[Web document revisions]
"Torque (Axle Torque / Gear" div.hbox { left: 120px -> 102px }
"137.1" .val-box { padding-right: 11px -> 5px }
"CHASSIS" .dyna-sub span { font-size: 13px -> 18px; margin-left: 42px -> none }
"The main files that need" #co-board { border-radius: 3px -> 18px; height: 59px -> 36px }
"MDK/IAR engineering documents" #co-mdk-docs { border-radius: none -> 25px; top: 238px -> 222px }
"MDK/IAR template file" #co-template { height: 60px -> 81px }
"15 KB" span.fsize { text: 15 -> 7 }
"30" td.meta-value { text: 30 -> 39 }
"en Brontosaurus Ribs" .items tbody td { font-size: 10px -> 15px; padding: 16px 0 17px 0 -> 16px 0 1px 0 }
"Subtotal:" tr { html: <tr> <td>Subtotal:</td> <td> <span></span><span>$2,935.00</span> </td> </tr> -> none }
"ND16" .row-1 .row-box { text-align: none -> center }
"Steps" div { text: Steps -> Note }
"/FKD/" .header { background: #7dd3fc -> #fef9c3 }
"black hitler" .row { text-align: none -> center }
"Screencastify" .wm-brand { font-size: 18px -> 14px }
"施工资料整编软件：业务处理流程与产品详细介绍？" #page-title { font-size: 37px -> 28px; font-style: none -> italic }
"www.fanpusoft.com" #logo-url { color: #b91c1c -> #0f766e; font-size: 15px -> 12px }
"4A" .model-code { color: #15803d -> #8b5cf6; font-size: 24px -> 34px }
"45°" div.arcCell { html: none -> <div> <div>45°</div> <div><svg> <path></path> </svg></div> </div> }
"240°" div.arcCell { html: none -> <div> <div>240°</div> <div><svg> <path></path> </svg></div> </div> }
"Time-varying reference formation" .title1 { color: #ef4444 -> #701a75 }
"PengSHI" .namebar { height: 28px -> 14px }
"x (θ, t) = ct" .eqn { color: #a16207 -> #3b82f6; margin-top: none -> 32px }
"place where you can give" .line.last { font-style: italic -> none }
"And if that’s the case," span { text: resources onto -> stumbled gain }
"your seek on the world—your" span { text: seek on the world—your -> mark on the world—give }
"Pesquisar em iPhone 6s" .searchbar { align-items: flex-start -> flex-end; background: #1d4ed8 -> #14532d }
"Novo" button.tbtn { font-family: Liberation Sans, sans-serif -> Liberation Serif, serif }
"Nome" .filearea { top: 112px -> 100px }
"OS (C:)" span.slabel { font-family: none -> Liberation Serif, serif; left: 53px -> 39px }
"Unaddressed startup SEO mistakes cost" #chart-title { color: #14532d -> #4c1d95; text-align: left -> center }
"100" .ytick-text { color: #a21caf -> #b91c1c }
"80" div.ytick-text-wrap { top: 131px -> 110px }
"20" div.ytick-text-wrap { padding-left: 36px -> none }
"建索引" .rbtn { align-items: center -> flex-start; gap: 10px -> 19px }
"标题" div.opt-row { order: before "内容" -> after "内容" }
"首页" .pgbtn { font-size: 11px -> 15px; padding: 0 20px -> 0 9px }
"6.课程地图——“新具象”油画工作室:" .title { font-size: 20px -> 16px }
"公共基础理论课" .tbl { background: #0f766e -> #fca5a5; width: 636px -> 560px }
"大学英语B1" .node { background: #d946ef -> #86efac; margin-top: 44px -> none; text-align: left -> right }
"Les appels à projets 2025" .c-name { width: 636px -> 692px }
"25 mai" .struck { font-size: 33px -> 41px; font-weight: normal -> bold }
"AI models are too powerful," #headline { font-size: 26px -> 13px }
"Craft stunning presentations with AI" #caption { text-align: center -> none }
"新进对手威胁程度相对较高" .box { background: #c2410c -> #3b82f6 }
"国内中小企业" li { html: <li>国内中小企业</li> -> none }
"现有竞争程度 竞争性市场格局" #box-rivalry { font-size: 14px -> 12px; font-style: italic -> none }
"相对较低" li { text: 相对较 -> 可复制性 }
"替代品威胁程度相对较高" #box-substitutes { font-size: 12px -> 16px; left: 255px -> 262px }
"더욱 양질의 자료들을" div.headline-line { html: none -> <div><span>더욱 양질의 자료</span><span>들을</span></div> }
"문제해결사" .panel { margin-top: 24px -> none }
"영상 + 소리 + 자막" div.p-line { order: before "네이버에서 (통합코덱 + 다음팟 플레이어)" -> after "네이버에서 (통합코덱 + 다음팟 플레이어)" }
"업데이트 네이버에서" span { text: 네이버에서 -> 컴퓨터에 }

#### Exercise instructions:
Every record above is to be restated exactly as it reads.

#### Output for this task:
"Torque (Axle Torque / Gear" div.hbox { left: 120px -> 102px }
"137.1" .val-box { padding-right: 11px -> 5px }
"CHASSIS" .dyna-sub span { font-size: 13px -> 18px; margin-left: 42px -> none }
"The main files that need" #co-board { border-radius: 3px -> 18px; height: 59px -> 36px }
"MDK/IAR engineering documents" #co-mdk-docs { border-radius: none -> 25px; top: 238px -> 222px }
"MDK/IAR template file" #co-template { height: 60px -> 81px }
"15 KB" span.fsize { text: 15 -> 7 }
"30" td.meta-value { text: 30 -> 39 }
"en Brontosaurus Ribs" .items tbody td { font-size: 10px -> 15px; padding: 16px 0 17px 0 -> 16px 0 1px 0 }
"Subtotal:" tr { html: <tr> <td>Subtotal:</td> <td> <span></span><span>$2,935.00</span> </td> </tr> -> none }
"ND16" .row-1 .row-box { text-align: none -> center }
"Steps" div { text: Steps -> Note }
"/FKD/" .header { background: #7dd3fc -> #fef9c3 }
"black hitler" .row { text-align: none -> center }
"Screencastify" .wm-brand { font-size: 18px -> 14px }
"施工资料整编软件：业务处理流程与产品详细介绍？" #page-title { font-size: 37px -> 28px; font-style: none -> italic }
"www.fanpusoft.com" #logo-url { color: #b91c1c -> #0f766e; font-size: 15px -> 12px }
"4A" .model-code { color: #15803d -> #8b5cf6; font-size: 24px -> 34px }
"45°" div.arcCell { html: none -> <div> <div>45°</div> <div><svg> <path></path> </svg></div> </div> }
"240°" div.arcCell { html: none -> <div> <div>240°</div> <div><svg> <path></path> </svg></div> </div> }
"Time-varying reference formation" .title1 { color: #ef4444 -> #701a75 }
"PengSHI" .namebar { height: 28px -> 14px }
"x (θ, t) = ct" .eqn { color: #a16207 -> #3b82f6; margin-top: none -> 32px }
"place where you can give" .line.last { font-style: italic -> none }
"And if that’s the case," span { text: resources onto -> stumbled gain }
"your seek on the world—your" span { text: seek on the world—your -> mark on the world—give }
"Pesquisar em iPhone 6s" .searchbar { align-items: flex-start -> flex-end; background: #1d4ed8 -> #14532d }
"Novo" button.tbtn { font-family: Liberation Sans, sans-serif -> Liberation Serif, serif }
"Nome" .filearea { top: 112px -> 100px }
"OS (C:)" span.slabel { font-family: none -> Liberation Serif, serif; left: 53px -> 39px }
"Unaddressed startup SEO mistakes cost" #chart-title { color: #14532d -> #4c1d95; text-align: left -> center }
"100" .ytick-text { color: #a21caf -> #b91c1c }
"80" div.ytick-text-wrap { top: 131px -> 110px }
"20" div.ytick-text-wrap { padding-left: 36px -> none }
"建索引" .rbtn { align-items: center -> flex-start; gap: 10px -> 19px }
"标题" div.opt-row { order: before "内容" -> after "内容" }
"首页" .pgbtn { font-size: 11px -> 15px; padding: 0 20px -> 0 9px }
"6.课程地图——“新具象”油画工作室:" .title { font-size: 20px -> 16px }
"公共基础理论课" .tbl { background: #0f766e -> #fca5a5; width: 636px -> 560px }
"大学英语B1" .node { background: #d946ef -> #86efac; margin-top: 44px -> none; text-align: left -> right }
"Les appels à projets 2025" .c-name { width: 636px -> 692px }
"25 mai" .struck { font-size: 33px -> 41px; font-weight: normal -> bold }
"AI models are too powerful," #headline { font-size: 26px -> 13px }
"Craft stunning presentations with AI" #caption { text-align: center -> none }
"新进对手威胁程度相对较高" .box { background: #c2410c -> #3b82f6 }
"国内中小企业" li { html: <li>国内中小企业</li> -> none }
"现有竞争程度 竞争性市场格局" #box-rivalry { font-size: 14px -> 12px; font-style: italic -> none }
"相对较低" li { text: 相对较 -> 可复制性 }
"替代品威胁程度相对较高" #box-substitutes { font-size: 12px -> 16px; left: 255px -> 262px }
"더욱 양질의 자료들을" div.headline-line { html: none -> <div><span>더욱 양질의 자료</span><span>들을</span></div> }
"문제해결사" .panel { margin-top: 24px -> none }
"영상 + 소리 + 자막" div.p-line { order: before "네이버에서 (통합코덱 + 다음팟 플레이어)" -> after "네이버에서 (통합코덱 + 다음팟 플레이어)" }
"업데이트 네이버에서" span { text: 네이버에서 -> 컴퓨터에 }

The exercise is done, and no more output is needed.